When you reach the beach just north of Starfish Point, you ought to “spread out the blanket anywhere and break out the surf rod. I’ve caught a mess of perch here and have been alone enough to do what comes naturally.

“When the weather has been warm, I have thrown off my clothes and run around under the sun like a crazy coyote during a full moon.”

Too much information? Maybe. But Johnston didn’t mean for Washington’s Pacific Coast to be the standard contemporary guidebook.

More depth, detail

It’s more old-fashioned, said the writer, who grew up reading Harvey Manning and Ira Spring’s 100 Classic Hikes series from Mountaineers Books. Their depth, detail and opinion nurtured him as a hiker.

Internet guides, meanwhile, “have all the bells and whistles and very little depth,” he believes.

Johnston envisioned something else: a book loaded with cultural and natural history, an exploration of the places and their native people, their geology — and the pure joy of being out there on the edge of the continent.

He put together a pitch ­— lots of text and photos in a PDF — and sent it to Mountaineers.

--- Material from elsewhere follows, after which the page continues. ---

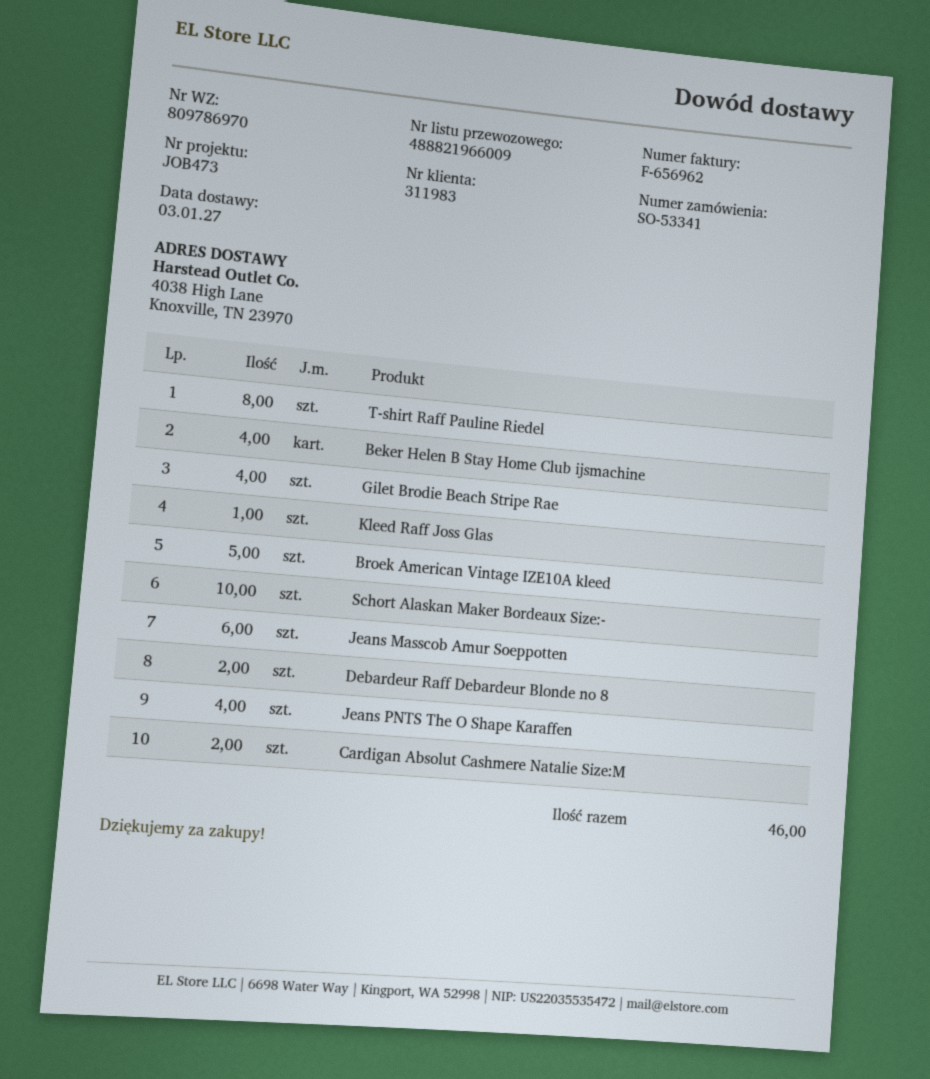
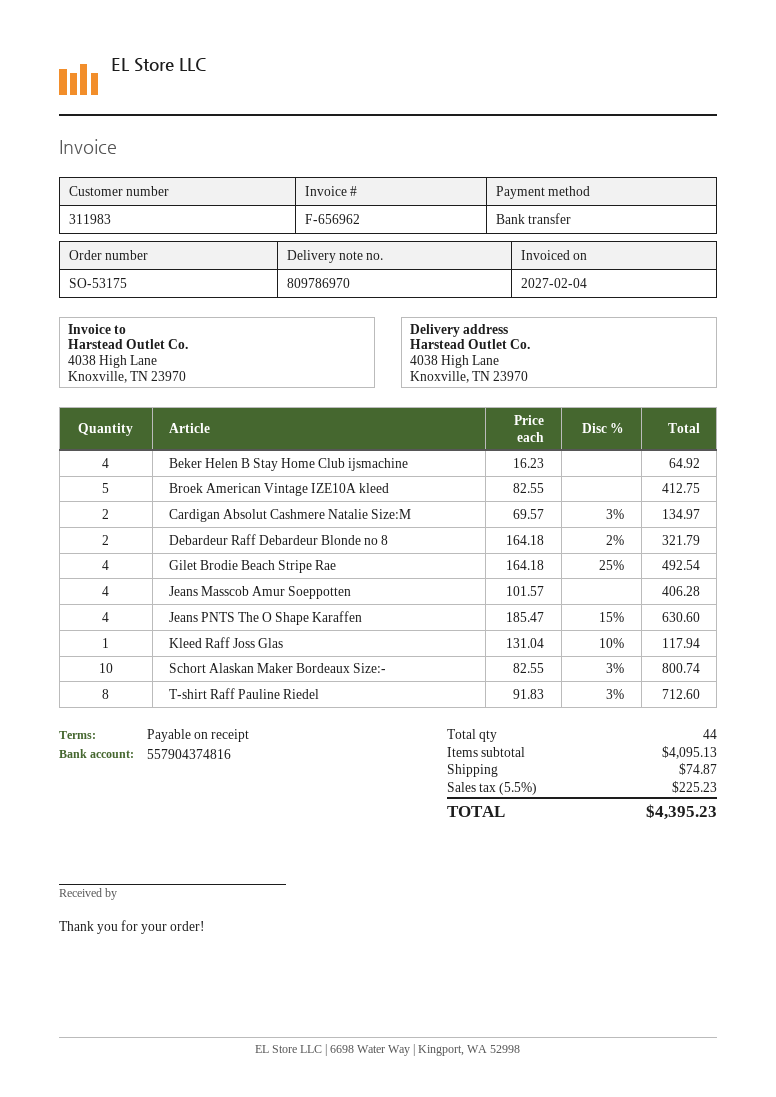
order number: SO-53341 -> SO-53175
Jeans Masscob Amur Soeppotten: 6 -> 4
total quantity: 46 -> 44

That was late 2013.

A few months later, they had a deal; Mountaineers got to work on Washington’s Pacific Coast, and the volume came out at last this summer.

Johnston did some book signings inland — Woodinville, Leavenworth, at the Seattle REI store — and says he wants to do some more out here near the Olympic coast.

As 2015 winds down, he’ll be working on such promotion — as well as on his second guidebook.

It will, not surprisingly, explore Washington’s inland seas: Puget Sound and the Strait of Juan de Fuca.

“We have some phenomenal state parks,” Johnston said, adding with his signature enthusiasm, “We have great kayaking, fishing, beach hiking, clam digging and oyster shucking.”